I tried to get him to get another opinion. Even though I have a career history as a direct care medical provider with close to thirty years of experience in acute care, he wouldn't listen.
Just like he didn't listen when I warned him that his wife was planning to commit suicide, which she did try. Though she was unsuccessful, now she suffers from brain damage after being unconscious over eight hours and ventilator dependent for three scary days. He thought I was overreacting and must have been mistaken because "she hadn't mentioned it" to him.
Unfortunately, he just never really had a belief in the intellect of women. Not even those women who are highly educated, like his adopted daughter, me. He just didn't think women are capable of being as intelligent and competent, or as trustworthy, as men.
Well, he died at eighty five. He was too young and I will never forgive his stupid friend, even if he was a doctor. He had no right to be so cavalier with his comments, by speaking on a topic he wasn't qualified to comment on.
Mom sleeps with his ashes and she is slowly fading away, forever missing the sweetheart she depended on for almost seventy years. They were high school sweethearts.
He literally rescued us both from a likely future of poverty and for her, from the stigma that comes with being an unwed mother. He came to get her, finding she had left her first husband. She was pregnant and alone. He adopted me and married her after he graduated and returned from OCS. I believe he saved our lives. If only he had been able to save his own.
Please, don't downplay the risk of prostate cancer. It will invade your lymphatic system and spread to your organs and bones quickly. And always get your advice from more than one physician, those who are in the appropriate field of practice and have extensive experience with excellent references.
I would give anything to have my Daddy here just a little while longer. Even with his faults, he was a great man and I think about him a hundred times a day. I'd give anything to hear him call me "honey" just one more time.

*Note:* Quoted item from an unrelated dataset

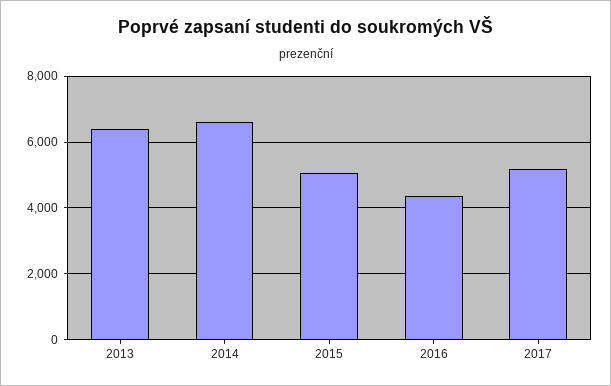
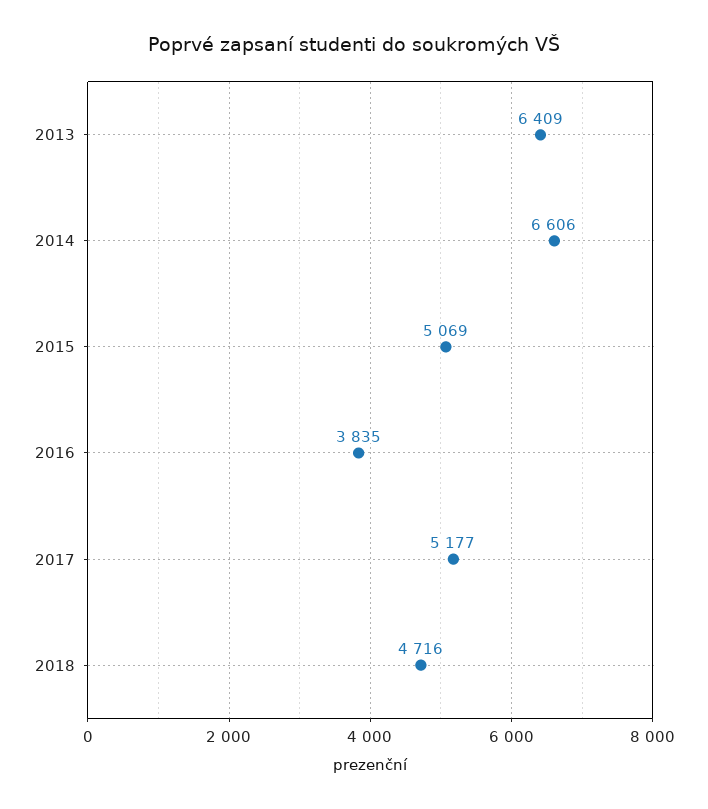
2016: 4400 -> 3835
2018: none -> 4716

Take the lead from your friend. What an honor it is that he is making time for your visit. It's the most precious thing that we have in the world.
And please, take good care of yourself.
❤pants
End of Life Issues Group post:
https://www.democraticunderground.com/1285768
Bereavement Group post:
https://democraticunderground.com/12343456
captain queeg
(11,780 posts)I know he had it for years but told himself it was. Urinary infection and would not let them do a biopsy. To me it seems its usually men who refuse to see a doctor though I have a sister right now with breast cancer who is doing some natural kind of shit. But she doesnt deny that she has cancer. By the time my friend finally took it serious he was stage 4. Ive always heard prostate cancer is pretty treatable when caught early.
littlemissmartypants
(25,483 posts)Without a parachute.
❤
renate
(13,776 posts)Im so sorry. I cant imagine the frustration and anger you must feel. One throwaway sentence from someone who repeated an old trope without thinking of your dad as an individual cost him many years of life and left you and your mother with so much grief.
This must happen all the time. My dad had his surgery 17 years ago but only because I pointed out to him that he had a very healthy lifestyle and was likely to beat the prostate cancer timeline if he took care of it instead of letting it do its thing like so many men are advised to do. I think its way too common for them to hear what that cardiologist said and just leave it alone; its so tragic when that advice isnt tailored to the individual.
You may have saved a few lives by telling your dads story.
littlemissmartypants
(25,483 posts)brewens
(15,359 posts)He was a big dude when healthy. He was about 100 pounds that day. I didn't ask how he was doing. It was obvious, and how many times does a guy like that need to tell the story of his treatment and prognosis? Maybe he forgot about the cancer for a few minutes. That's the best I could do.